- _Your objective_
Below is a block of records. Copy every line in it that contains the word "background".

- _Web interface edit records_
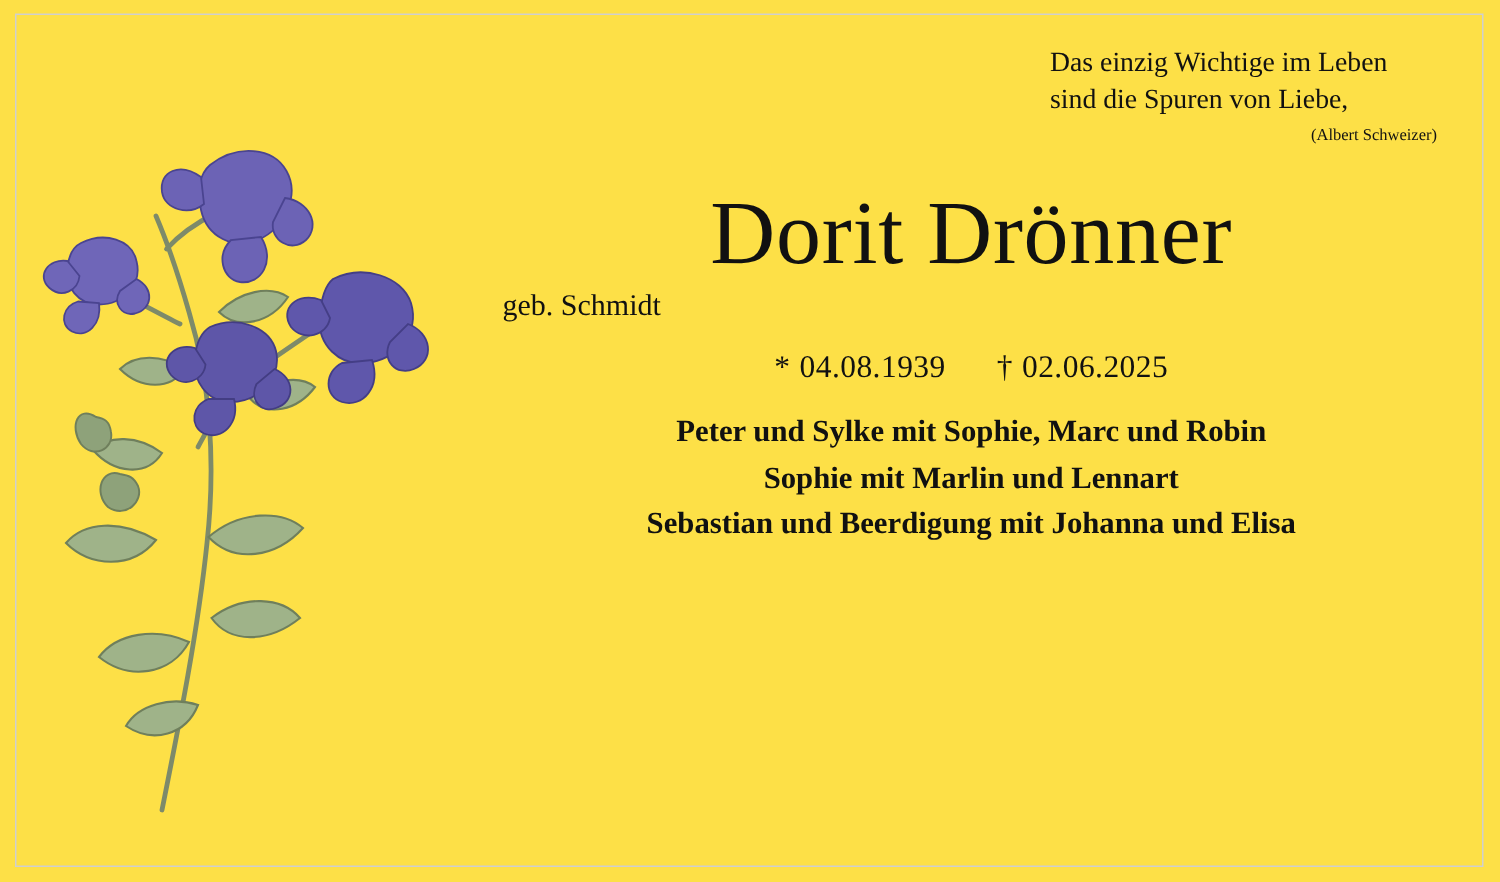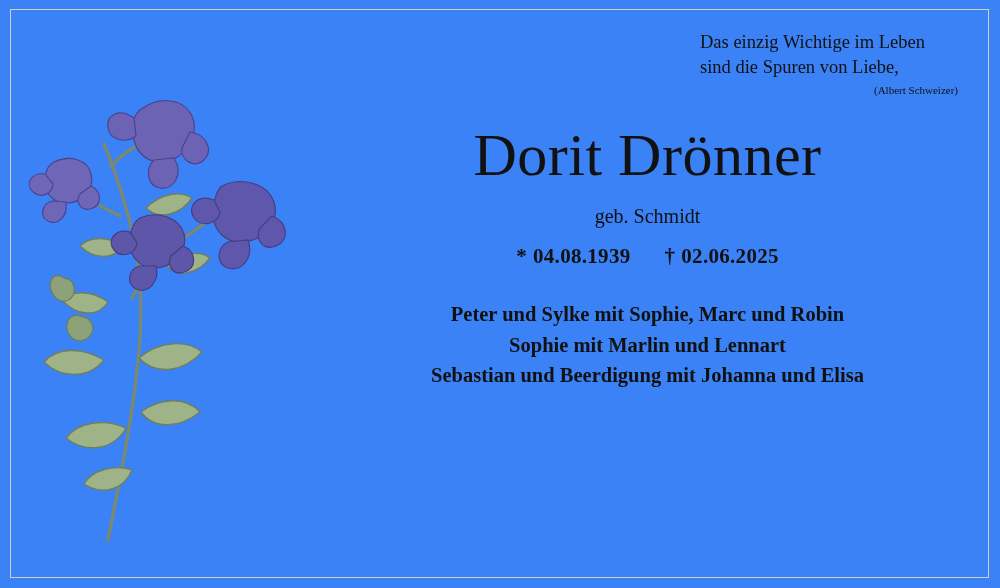--- a/index.html
+++ b/index.html
@@ -15,7 +15,7 @@
     position: relative;
     width: 1000px;
     height: 588px;
-    background: #3b82f6;
+    background: #fde047;
     overflow: hidden;
     box-sizing: border-box;
   }

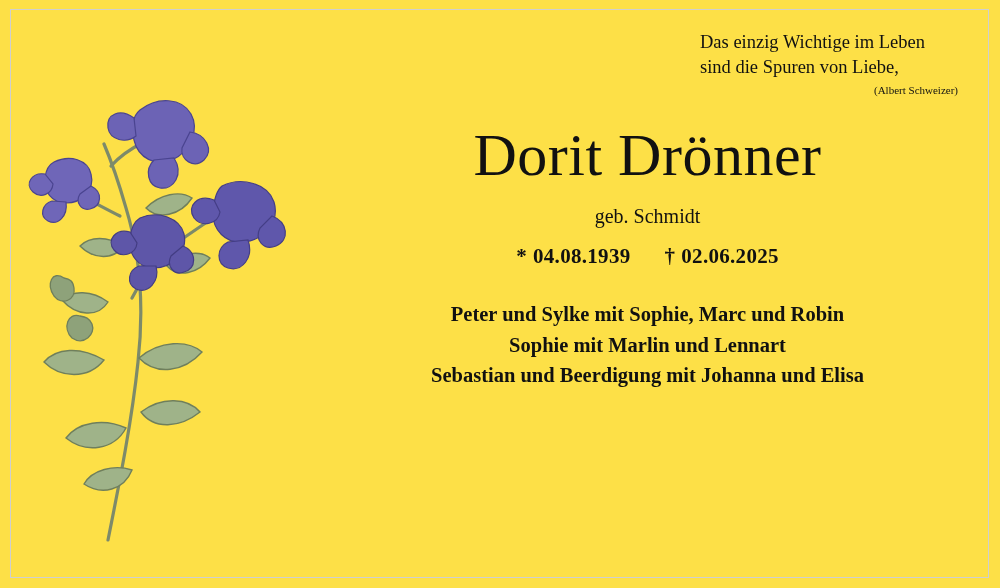--- a/index.html
+++ b/index.html
@@ -83,8 +83,7 @@
   }
 
   .maiden-name {
-    margin-top: 18px;
-    text-align: center;
+    margin-top: 6px;
     font-size: 20px;
   }
 

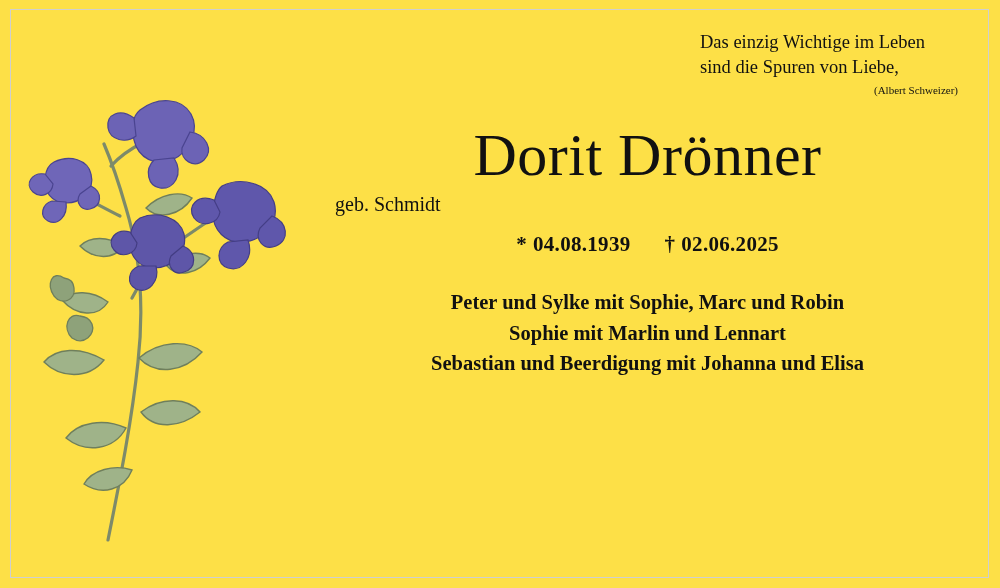--- a/index.html
+++ b/index.html
@@ -91,7 +91,7 @@
     margin-top: 16px;
     text-align: center;
     font-size: 21px;
-    font-weight: bold;
+    font-weight: normal;
     letter-spacing: 0.3px;
   }
   .dates .star { margin-right: 6px; }

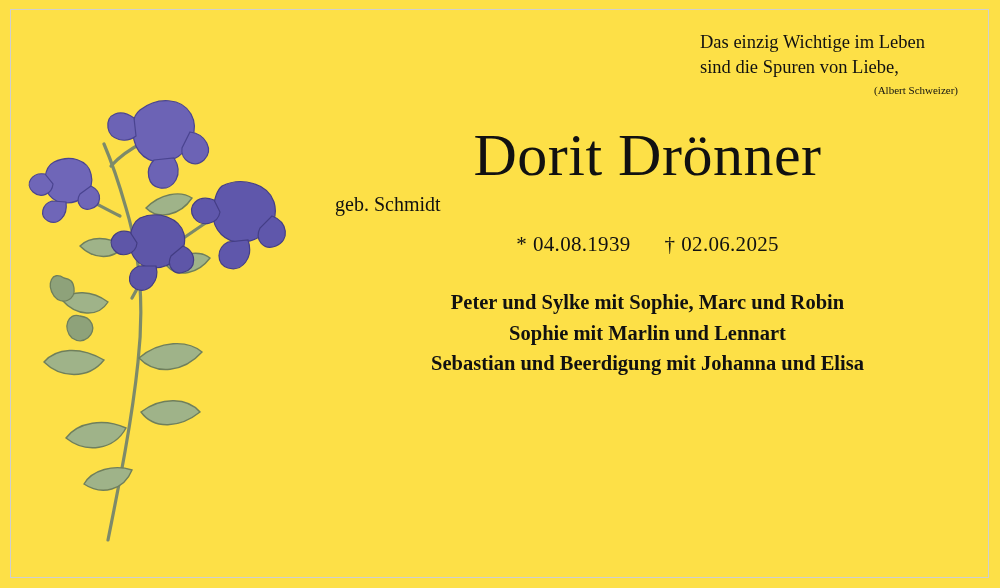--- a/index.html
+++ b/index.html
@@ -99,7 +99,7 @@
   .dates .cross { margin-right: 6px; }
 
   .mourners {
-    margin-top: 30px;
+    margin-top: 16px;
     text-align: center;
     font-size: 20.5px;
     font-weight: bold;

- _Written solution_
-    background: #3b82f6;
+    background: #fde047;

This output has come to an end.